Anthropogenic disturbance

To assess support for our third hypothesis, we measured the impact of the human footprint on annual and annual herb frequencies. We linearly regressed human footprint and annual/annual herb frequencies and then tested the change in model fit after its inclusion into the quarterly model with IPV and ITV.

Phylogenetic biases

We used a pGLS analysis to account for phylogenetic dependence in the observed patterns. To this end, we devised a continuous response variable for each species by taking the median of the mean temperature of the warmest quarter and precipitation of the warmest quarter of all of their GBIF observations. The explanatory variable was a numeric conversion of each species’ life cycle: 1 for annual and 0 for perennial.

The species were matched with those in the GBMB seed plant mega-phylogeny constructed previously62. The same WFO name-resolution process was used on the species in the phylogeny to ensure the same naming scheme. Once matched, we selected the matching herbaceous species resulting in 20,819 species.

The results of the pGLS analysis were compared to the same model without the phylogenetic component (that is, standard linear regression) to assess the change in coefficient estimates and determine the overall impact of phylogenetic relatedness on our results (Supplementary Note 5).

GBIF biases

To examine the biases in our dataset with regard to GBIF observational data, we linearly regressed annual and annual herb proportions against the log10-transformed total number of GBIF observations in an ecoregion. Similarly, we conducted a linear regression to assess the relationship between annual and annual herb proportion and the total number of present (5+ observations) GBIF species. Finally, we examined the species in GBIF, but missing from our dataset (Supplementary Note 10 and Extended Data Fig. 5).

Spatial autocorrelation

According to previously described methods63, spatial eigenvectors for our data were obtained using the R package adespatial (v.0.3.20)64. We selected the first set of eigenvectors (using those with both positive and negative eigenvalues) that accounted for at least 80% of the variance (39 eigenvectors) and incorporated them into the yearly-climate and quarterly-climate models. These results were compared to the same models without the eigenvectors included (Supplementary Note 3).

Alternative regression models

To ensure that our results are robust to various regression methods, we applied two alternative regression methods. First, we applied a logit transformation to the proportion of annual herbs in each ecoregion followed by linear regression. Second, we used a generalized linear model (Poisson distribution with an offset to represent proportion data) (Supplementary Note 4 and Extended Data Fig. 2).

Future projection

To obtain future projections of the proportion of annual herbs in each ecoregion, future climate estimates in the year 2060 were downloaded from the WorldClim Global Climate Data59 using the 2041–2060, UKESM1-0-LL65, ssp585, at a ten arc-minute resolution.
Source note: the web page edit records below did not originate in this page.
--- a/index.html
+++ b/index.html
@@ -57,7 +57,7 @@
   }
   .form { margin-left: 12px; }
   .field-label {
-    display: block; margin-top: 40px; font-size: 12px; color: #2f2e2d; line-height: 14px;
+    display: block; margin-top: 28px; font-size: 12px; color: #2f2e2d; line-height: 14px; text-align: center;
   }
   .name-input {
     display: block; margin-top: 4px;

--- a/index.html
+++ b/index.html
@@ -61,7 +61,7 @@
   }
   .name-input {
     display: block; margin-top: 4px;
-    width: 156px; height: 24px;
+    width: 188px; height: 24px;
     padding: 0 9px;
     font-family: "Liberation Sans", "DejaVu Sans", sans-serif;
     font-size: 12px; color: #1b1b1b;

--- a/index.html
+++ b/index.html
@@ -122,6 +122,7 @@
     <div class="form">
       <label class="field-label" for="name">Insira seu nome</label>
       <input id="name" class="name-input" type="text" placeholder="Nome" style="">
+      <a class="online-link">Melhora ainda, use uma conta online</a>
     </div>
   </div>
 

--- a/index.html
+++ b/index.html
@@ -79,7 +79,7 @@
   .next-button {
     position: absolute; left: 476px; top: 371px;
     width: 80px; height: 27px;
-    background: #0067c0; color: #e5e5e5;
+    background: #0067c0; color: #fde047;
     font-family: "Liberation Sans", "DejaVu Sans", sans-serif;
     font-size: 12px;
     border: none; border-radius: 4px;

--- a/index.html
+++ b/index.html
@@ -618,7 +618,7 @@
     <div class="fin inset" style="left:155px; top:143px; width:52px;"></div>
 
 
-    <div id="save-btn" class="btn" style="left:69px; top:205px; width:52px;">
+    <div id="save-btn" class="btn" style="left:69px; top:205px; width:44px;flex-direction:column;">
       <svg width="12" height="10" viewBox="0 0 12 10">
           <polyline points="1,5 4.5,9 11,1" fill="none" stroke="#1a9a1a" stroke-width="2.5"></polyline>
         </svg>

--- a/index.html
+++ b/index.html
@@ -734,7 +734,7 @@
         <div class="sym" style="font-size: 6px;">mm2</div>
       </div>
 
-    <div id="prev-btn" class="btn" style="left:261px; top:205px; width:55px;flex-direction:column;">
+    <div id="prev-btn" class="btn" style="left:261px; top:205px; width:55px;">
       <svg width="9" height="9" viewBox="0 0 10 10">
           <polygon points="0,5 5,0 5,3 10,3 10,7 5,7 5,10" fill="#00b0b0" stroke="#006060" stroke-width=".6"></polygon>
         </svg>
The median values for each bioclimatic variable were extracted for each ecoregion using the R package raster (v.3.4-13)57. Using the coefficients of a linear regression between the two-most influential climatic parameters found in our study (mean temperature and precipitation during the warmer quarter, that is, the quarterly model) and their predicted median value in each ecoregion in 2060, we produced estimates for the proportion of annual herbs in each ecoregion with sufficient data. Year-to-year climate variability and human footprint were not incorporated due to data unavailability at the required resolution and scale. The projected annual herb proportion in each ecoregion was compared to its current estimate to determine the predicted change in proportion.
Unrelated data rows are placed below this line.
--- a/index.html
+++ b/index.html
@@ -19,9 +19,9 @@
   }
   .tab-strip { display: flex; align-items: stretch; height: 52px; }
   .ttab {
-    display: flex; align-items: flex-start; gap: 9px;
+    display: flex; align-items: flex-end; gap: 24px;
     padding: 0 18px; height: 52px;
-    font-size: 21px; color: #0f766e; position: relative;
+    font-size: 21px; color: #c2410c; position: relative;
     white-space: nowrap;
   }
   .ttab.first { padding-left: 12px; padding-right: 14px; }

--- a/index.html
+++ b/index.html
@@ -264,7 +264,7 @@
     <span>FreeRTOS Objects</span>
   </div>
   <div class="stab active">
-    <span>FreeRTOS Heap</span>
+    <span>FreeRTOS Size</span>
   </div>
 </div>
Human footprint correlations

We examined the relationship between the human footprint and various bioclimatic features used in previous analyses. We assessed bioclimatic features 1 and 12 individually and together (the yearly model) and bioclimatic features 10 and 12 individually and together (the quarterly model) (Supplementary Note 12 and Extended Data Fig. 6).

Reporting summary

Further information on research design is available in the Nature Portfolio Reporting Summary linked to this article.